Sunday 25 January 2015

A Church for Sinners or Saints?

I get a bit fed up, from time to time, when people respond to any reaffirmation of basic Christian teaching with a comment to the effect that we are meant to be a Church for sinners; and if we insist on such standards we will become a very small Church indeed, and one exclusively of people who think themselves better than everyone else.

I detect Screwtape's whispering behind such nonsense.

Of course the Church is a Church for sinners - apart from Our Lord and Our Lady, who else is there? Sinners are the raw material for the Church, and the substance of the Church Militant (the wot?). 

But when we look at the Church Triumphant (wot's 'e say?) what do we see? Saints, nothing but saints.

And the clue is in that intermediary stage, the Church Suffering (eh?). The Holy Souls are those who are near the end of the journey, that journey to sanctity, which is the only state in which we can inhabit Heaven.

The very fact that we rarely hear about the Church as Militant, Suffering or Triumphant is a clue to the problem. People seem to have forgotten what the Church is. It is a saint-making body. Or rather, it is a saint-making Body. It is the Person to whom we mystically unite ourselves so that we may come to share in His Divinity, Who humbled Himself to share in our humanity.

So of course it is a collection of sinners; but it is a collection of sinners who aspire to be saints.

That is, sinners seeking to be changed to conform to Christ and His Church, not seeking to change His Church to conform to us.

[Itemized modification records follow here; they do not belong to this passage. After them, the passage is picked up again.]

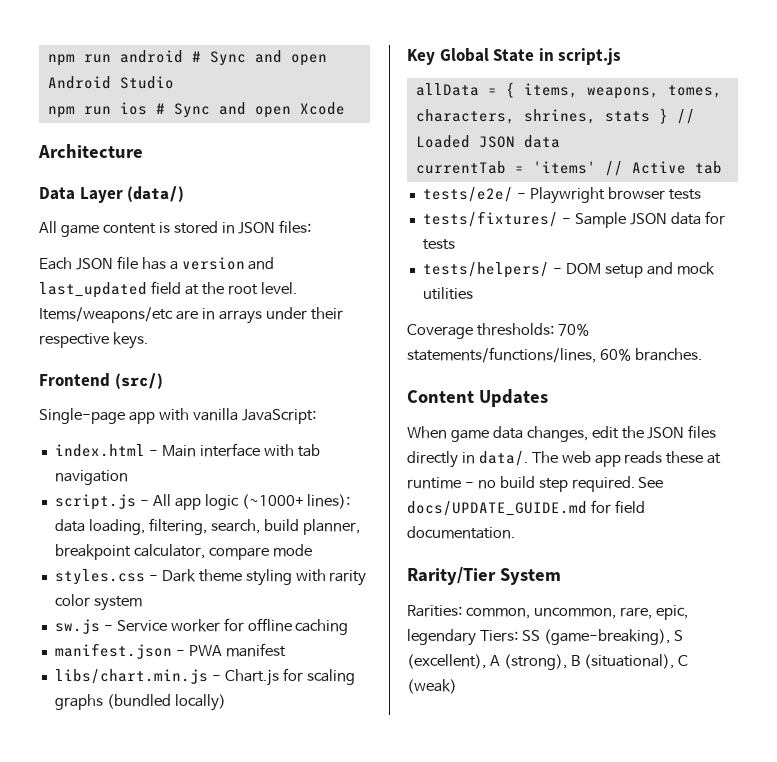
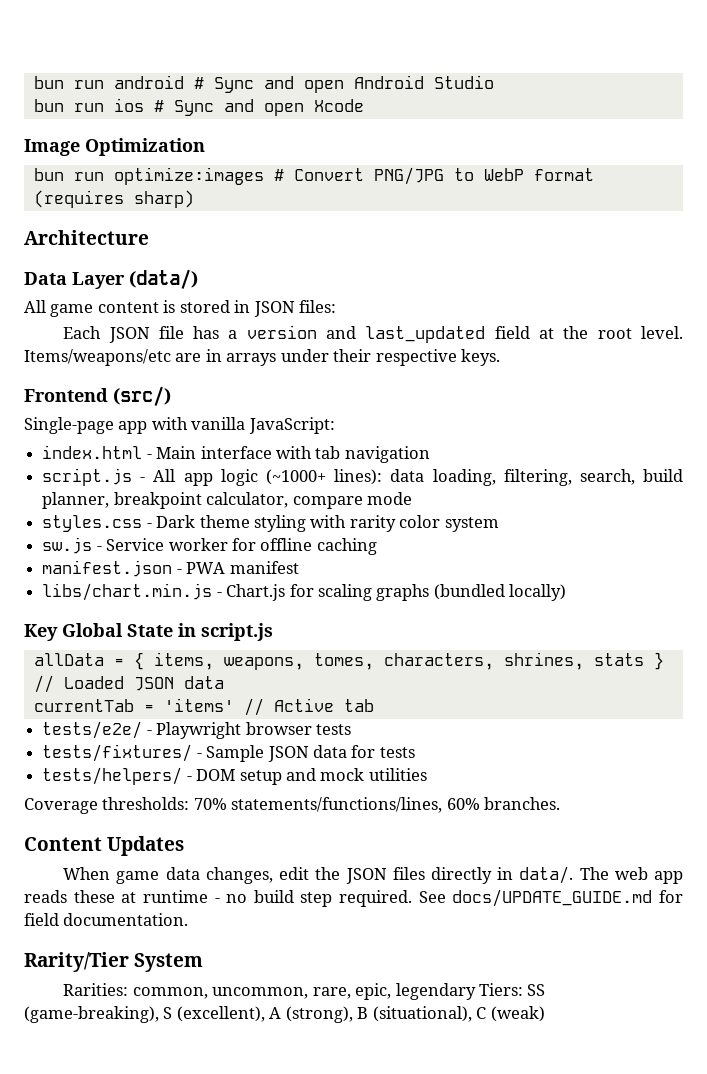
- npm run android # Sync and open Android Studio
+ bun run android # Sync and open Android Studio
- npm run ios # Sync and open Xcode
+ bun run ios # Sync and open Xcode
+ Image Optimization
+ bun run optimize:images # Convert PNG/JPG to WebP format (requires sharp)

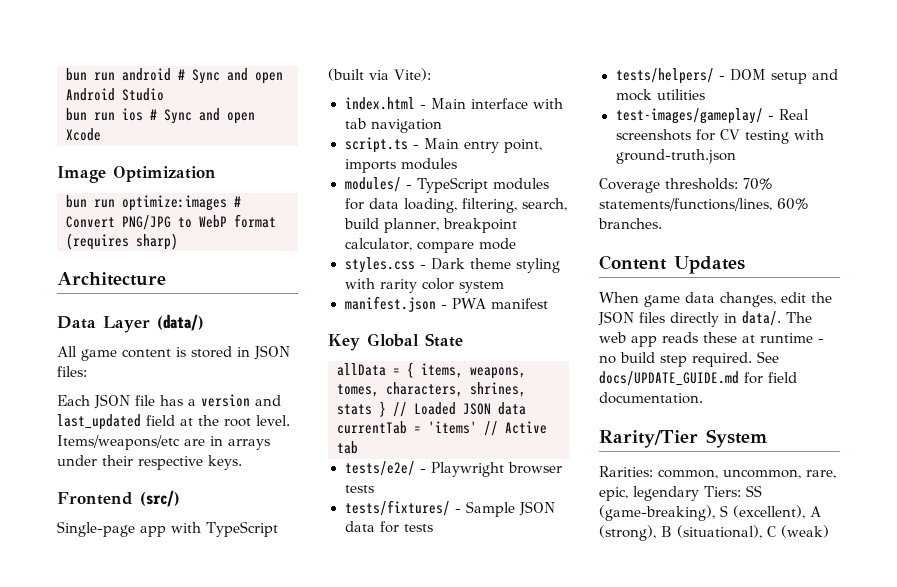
- Single-page app with vanilla JavaScript:
+ Single-page app with TypeScript (built via Vite):
- script.js - All app logic (~1000+ lines): data loading, filtering, search, build planner, breakpoint calculator, compare mode
+ script.ts - Main entry point, imports modules
+ modules/ - TypeScript modules for data loading, filtering, search, build planner, breakpoint calculator, compare mode
- sw.js - Service worker for offline caching
  manifest.json - PWA manifest
- libs/chart.min.js - Chart.js for scaling graphs (bundled locally)
- Key Global State in script.js
+ Key Global State
+ test-images/gameplay/ - Real screenshots for CV testing with ground-truth.json

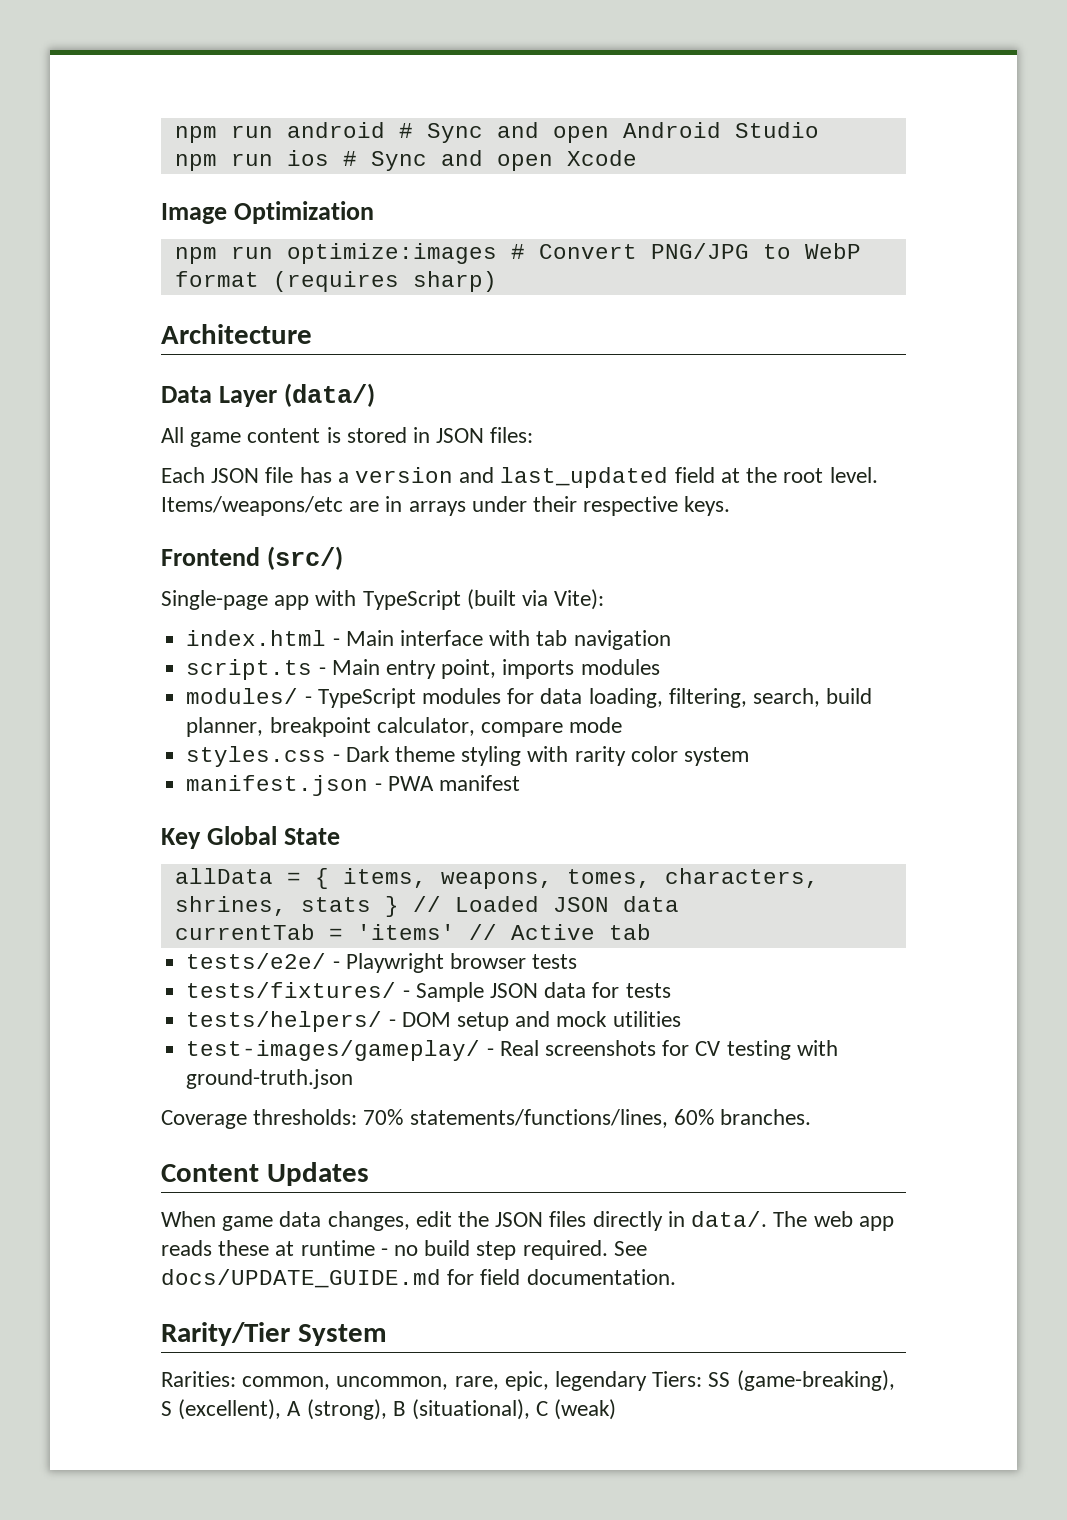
- bun run android # Sync and open Android Studio
+ npm run android # Sync and open Android Studio
- bun run ios # Sync and open Xcode
+ npm run ios # Sync and open Xcode
- bun run optimize:images # Convert PNG/JPG to WebP format (requires sharp)
+ npm run optimize:images # Convert PNG/JPG to WebP format (requires sharp)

That is why we are called to repent, so that we may be born again in Christ, from Whom we separate ourselves each time we sin. That is why sacramental confession is so essential to the spiritual life; and the fact that it is largely ignored and forgotten is another indicator that people have lost sight of what (or more importantly, Who) the Church is.

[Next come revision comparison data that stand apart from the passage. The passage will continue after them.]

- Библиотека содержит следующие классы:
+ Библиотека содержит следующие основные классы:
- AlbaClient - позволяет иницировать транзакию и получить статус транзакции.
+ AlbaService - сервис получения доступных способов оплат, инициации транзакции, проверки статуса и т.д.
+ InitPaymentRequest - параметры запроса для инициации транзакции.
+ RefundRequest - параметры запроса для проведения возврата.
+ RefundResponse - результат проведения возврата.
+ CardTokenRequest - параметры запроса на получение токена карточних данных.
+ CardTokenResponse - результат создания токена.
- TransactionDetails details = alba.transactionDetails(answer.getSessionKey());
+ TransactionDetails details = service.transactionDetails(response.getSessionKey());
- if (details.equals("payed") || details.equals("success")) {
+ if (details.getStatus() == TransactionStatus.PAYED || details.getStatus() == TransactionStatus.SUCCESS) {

Another of Screwtape's great deceptions is to dull our sense of sin, a  topic on which I have blogged before. Whilst I have never bugged a confessional, I would wager a substantial amount that those who confess rarely confess the kinds of 'social sin' beloved of the soi-disant reformers.

Bless me, Father, for it is twenty years since my last confession, and since then I have left the landing light on several times, failed to share my bath water on four occasions, missed numerous demos in favour of Charlie Hebdo, and bought Israeli produce. Somehow I think not...

--

Sub tuum praesidium confugimus, Sancta Dei Genetrix.
Nostras deprecationes ne despicias in necessitatibus nostris,
sed a periculis cunctis libera nos semper,
Virgo gloriosa et benedicta.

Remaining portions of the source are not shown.